### Records from a dataset

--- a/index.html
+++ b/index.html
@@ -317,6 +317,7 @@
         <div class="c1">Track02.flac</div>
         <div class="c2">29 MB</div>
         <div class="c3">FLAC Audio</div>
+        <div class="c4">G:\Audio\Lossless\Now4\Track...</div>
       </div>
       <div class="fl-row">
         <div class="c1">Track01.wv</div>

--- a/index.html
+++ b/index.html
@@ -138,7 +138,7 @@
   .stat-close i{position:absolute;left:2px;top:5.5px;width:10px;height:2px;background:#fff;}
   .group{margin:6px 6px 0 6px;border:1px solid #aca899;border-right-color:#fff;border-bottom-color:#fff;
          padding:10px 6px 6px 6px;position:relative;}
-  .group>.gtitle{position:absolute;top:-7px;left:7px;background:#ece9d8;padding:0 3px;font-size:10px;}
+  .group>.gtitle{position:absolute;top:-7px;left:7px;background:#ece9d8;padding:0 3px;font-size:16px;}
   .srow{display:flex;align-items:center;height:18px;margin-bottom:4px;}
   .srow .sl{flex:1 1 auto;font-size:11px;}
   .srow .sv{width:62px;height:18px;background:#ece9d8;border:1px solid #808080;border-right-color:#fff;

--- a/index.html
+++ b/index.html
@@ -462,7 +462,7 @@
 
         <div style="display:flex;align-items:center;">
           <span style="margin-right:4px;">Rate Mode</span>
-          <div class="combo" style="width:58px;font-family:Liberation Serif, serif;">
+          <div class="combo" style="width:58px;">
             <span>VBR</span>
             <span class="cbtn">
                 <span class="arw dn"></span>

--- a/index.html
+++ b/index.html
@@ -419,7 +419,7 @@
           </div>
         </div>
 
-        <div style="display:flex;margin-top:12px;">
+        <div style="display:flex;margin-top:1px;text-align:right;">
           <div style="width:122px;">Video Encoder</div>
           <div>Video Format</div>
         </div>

---

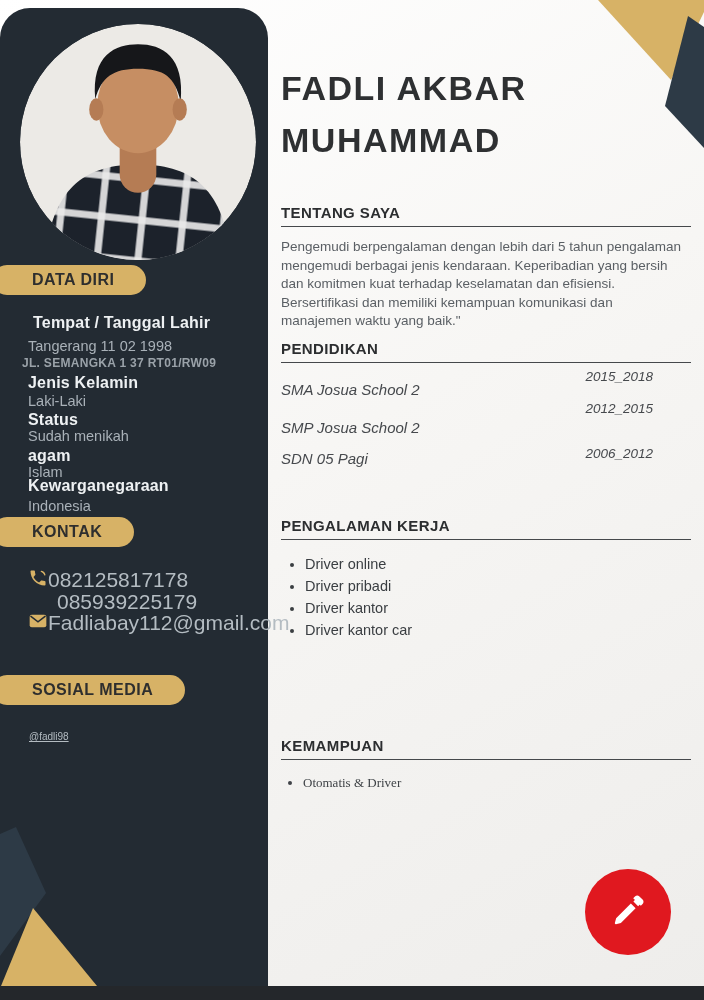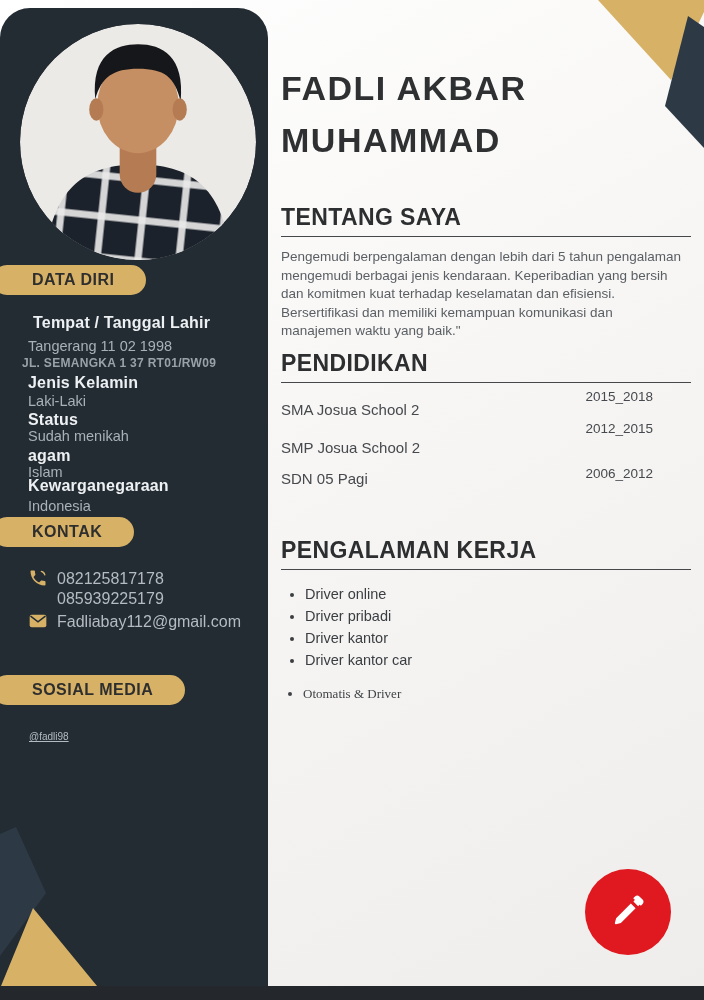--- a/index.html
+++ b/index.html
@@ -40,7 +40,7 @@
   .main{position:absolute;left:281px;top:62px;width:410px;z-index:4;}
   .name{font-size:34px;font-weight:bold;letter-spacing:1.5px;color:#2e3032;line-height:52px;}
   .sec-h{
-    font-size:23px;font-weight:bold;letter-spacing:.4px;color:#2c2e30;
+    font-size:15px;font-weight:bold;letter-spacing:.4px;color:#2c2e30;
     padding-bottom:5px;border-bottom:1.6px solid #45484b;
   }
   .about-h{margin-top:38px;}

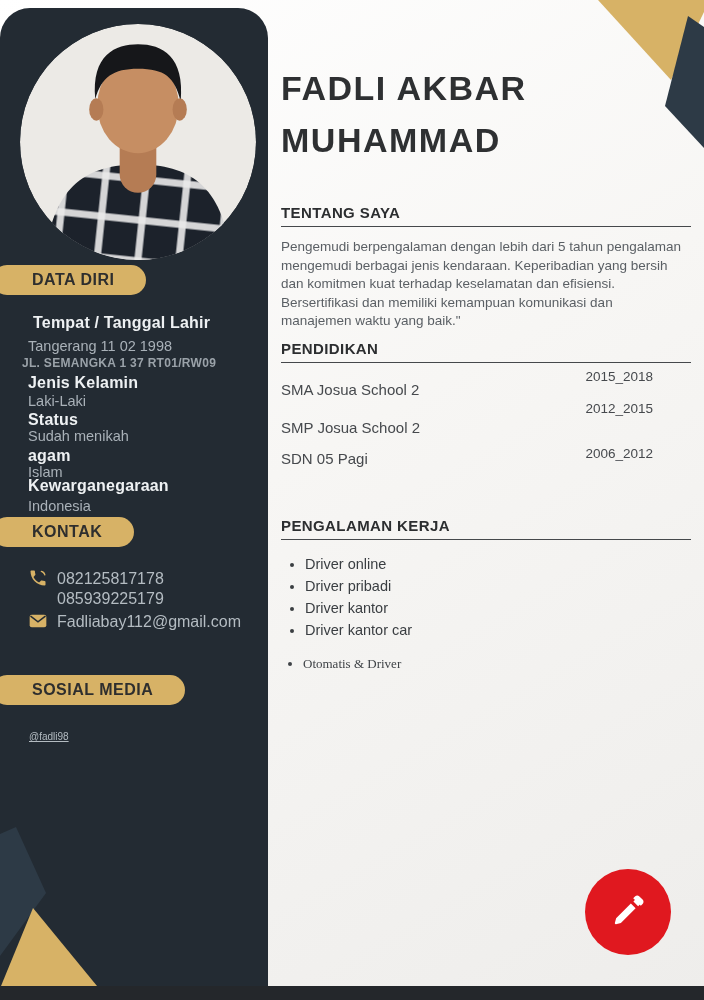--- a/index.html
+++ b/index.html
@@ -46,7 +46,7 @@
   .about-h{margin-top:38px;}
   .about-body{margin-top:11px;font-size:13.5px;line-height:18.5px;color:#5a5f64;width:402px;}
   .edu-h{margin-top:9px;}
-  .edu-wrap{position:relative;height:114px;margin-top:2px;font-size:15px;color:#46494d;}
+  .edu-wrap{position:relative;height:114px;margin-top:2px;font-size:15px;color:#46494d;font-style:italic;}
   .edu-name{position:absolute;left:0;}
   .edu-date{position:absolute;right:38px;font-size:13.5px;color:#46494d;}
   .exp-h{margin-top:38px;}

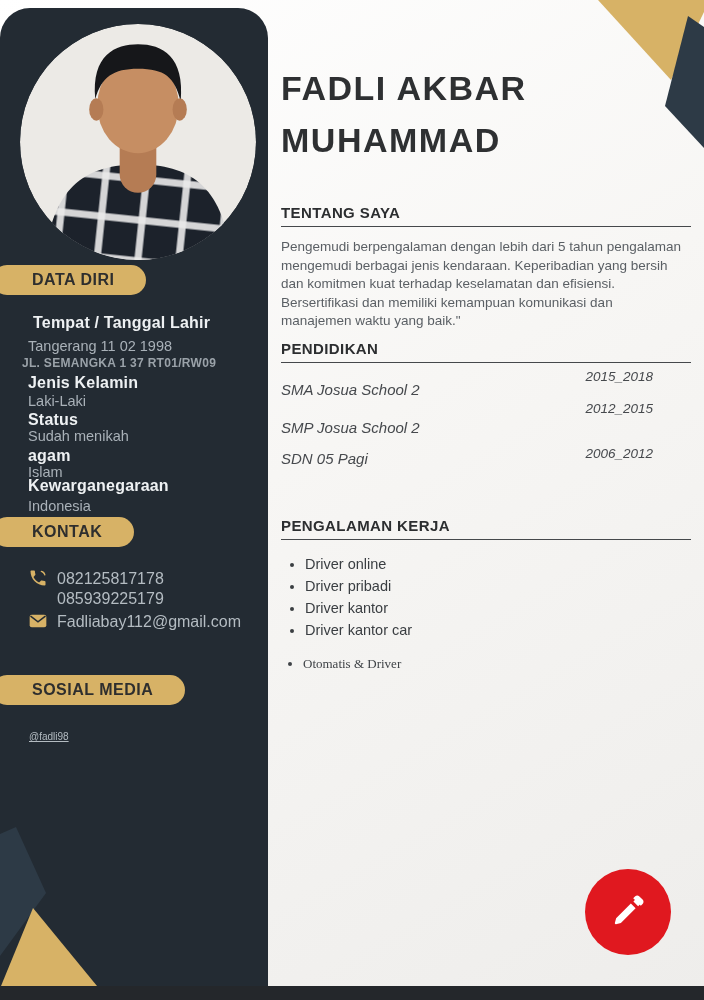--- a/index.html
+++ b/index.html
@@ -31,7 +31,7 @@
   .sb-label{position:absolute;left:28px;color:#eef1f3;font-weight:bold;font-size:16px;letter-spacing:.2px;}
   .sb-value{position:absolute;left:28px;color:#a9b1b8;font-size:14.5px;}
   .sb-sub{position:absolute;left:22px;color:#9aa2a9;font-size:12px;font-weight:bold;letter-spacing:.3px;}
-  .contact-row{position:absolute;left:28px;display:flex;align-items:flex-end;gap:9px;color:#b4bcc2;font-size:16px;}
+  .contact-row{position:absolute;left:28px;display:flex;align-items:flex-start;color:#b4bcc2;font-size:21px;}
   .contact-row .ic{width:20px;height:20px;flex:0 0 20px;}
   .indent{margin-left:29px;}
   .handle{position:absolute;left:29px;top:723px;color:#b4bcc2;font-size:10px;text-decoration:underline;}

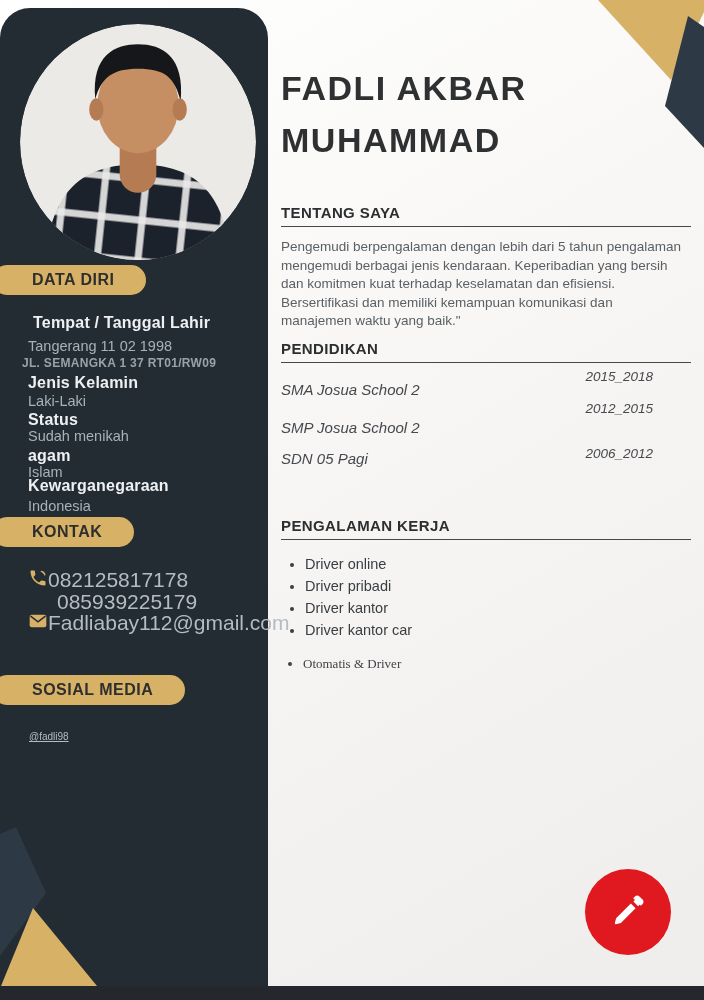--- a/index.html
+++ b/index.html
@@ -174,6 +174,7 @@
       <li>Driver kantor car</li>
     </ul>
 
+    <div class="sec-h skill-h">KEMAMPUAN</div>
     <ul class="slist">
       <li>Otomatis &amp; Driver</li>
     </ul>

### What the task asks
Return each line above where the word "letter" shows up.

### Task solution
   .name{font-size:34px;font-weight:bold;letter-spacing:1.5px;color:#2e3032;line-height:52px;}
-    font-size:23px;font-weight:bold;letter-spacing:.4px;color:#2c2e30;
+    font-size:15px;font-weight:bold;letter-spacing:.4px;color:#2c2e30;
   .sb-label{position:absolute;left:28px;color:#eef1f3;font-weight:bold;font-size:16px;letter-spacing:.2px;}
   .sb-sub{position:absolute;left:22px;color:#9aa2a9;font-size:12px;font-weight:bold;letter-spacing:.3px;}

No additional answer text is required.